◆ **Task instructions**
The result should be all the records, exact and complete, without a single picture.

◆ **Provided records**

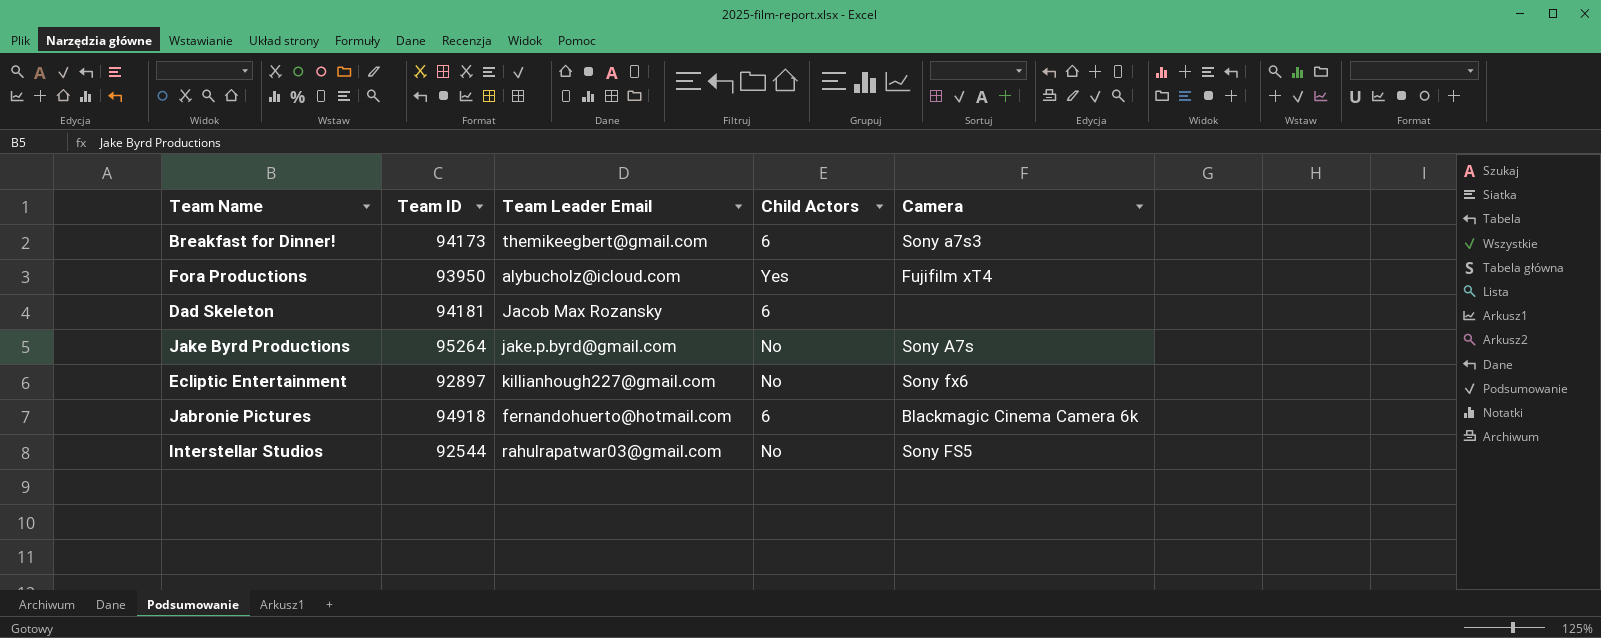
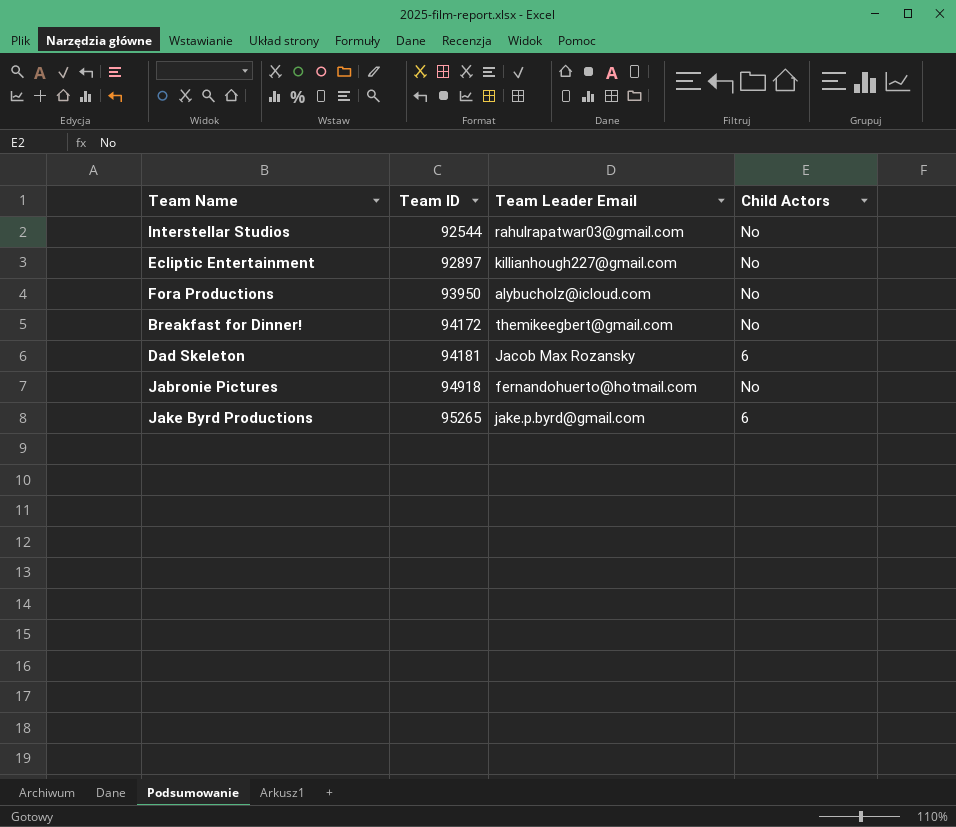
row order: none -> Team ID ascending
column Camera | position: 5 -> none
Fora Productions | Child Actors: Yes -> No
Breakfast for Dinner! | Team ID: 94173 -> 94172
Breakfast for Dinner! | Child Actors: 6 -> No
Jabronie Pictures | Child Actors: 6 -> No
Jake Byrd Productions | Team ID: 95264 -> 95265
Jake Byrd Productions | Child Actors: No -> 6

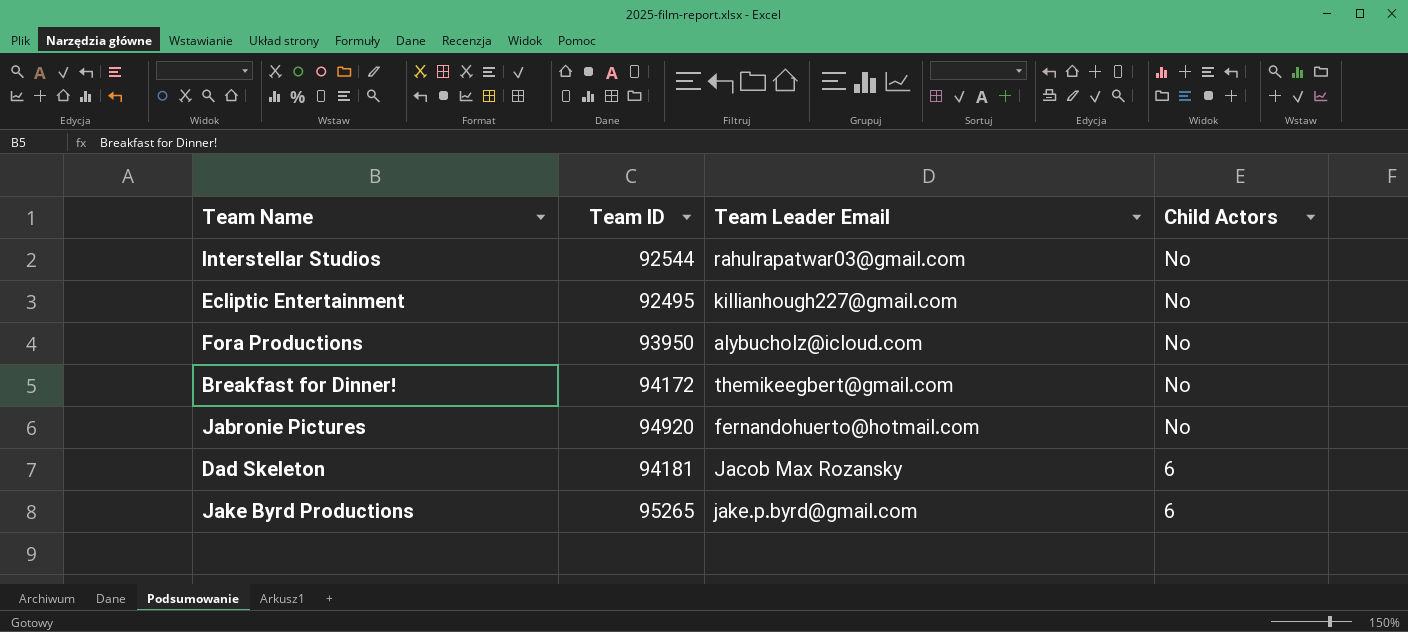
row order: Team ID ascending -> Child Actors descending
Ecliptic Entertainment | Team ID: 92897 -> 92495
Jabronie Pictures | Team ID: 94918 -> 94920

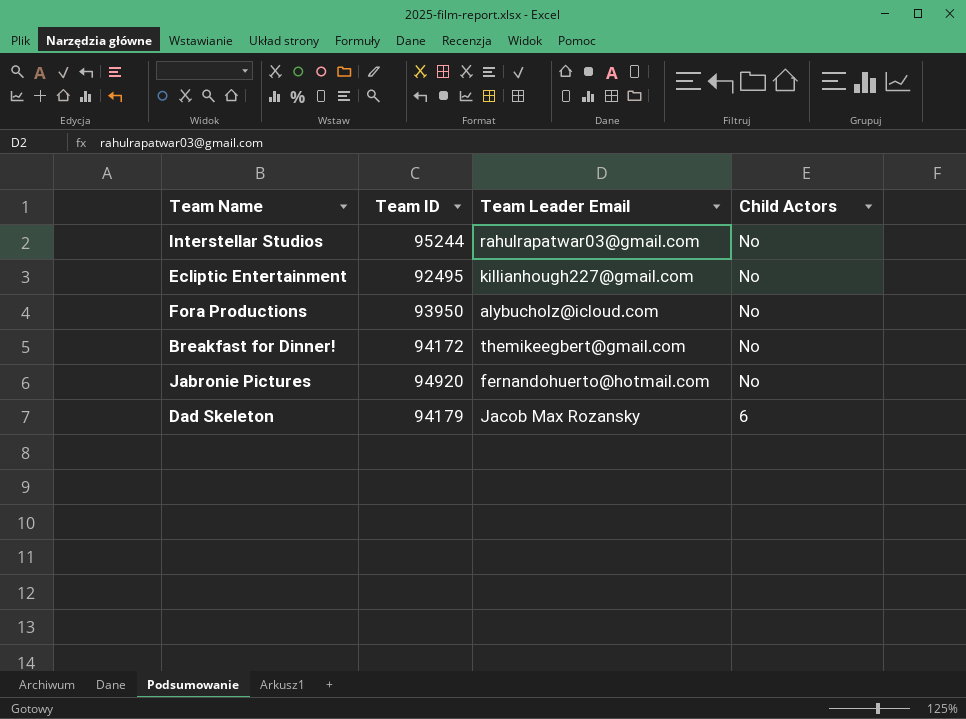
row Jake Byrd Productions: 95265 | jake.p.byrd@gmail.com | 6 -> none
Interstellar Studios | Team ID: 92544 -> 95244
Dad Skeleton | Team ID: 94181 -> 94179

◆ **Answer to the problem**
row order: none -> Team ID ascending
column Camera | position: 5 -> none
Fora Productions | Child Actors: Yes -> No
Breakfast for Dinner! | Team ID: 94173 -> 94172
Breakfast for Dinner! | Child Actors: 6 -> No
Jabronie Pictures | Child Actors: 6 -> No
Jake Byrd Productions | Team ID: 95264 -> 95265
Jake Byrd Productions | Child Actors: No -> 6

row order: Team ID ascending -> Child Actors descending
Ecliptic Entertainment | Team ID: 92897 -> 92495
Jabronie Pictures | Team ID: 94918 -> 94920

row Jake Byrd Productions: 95265 | jake.p.byrd@gmail.com | 6 -> none
Interstellar Studios | Team ID: 92544 -> 95244
Dad Skeleton | Team ID: 94181 -> 94179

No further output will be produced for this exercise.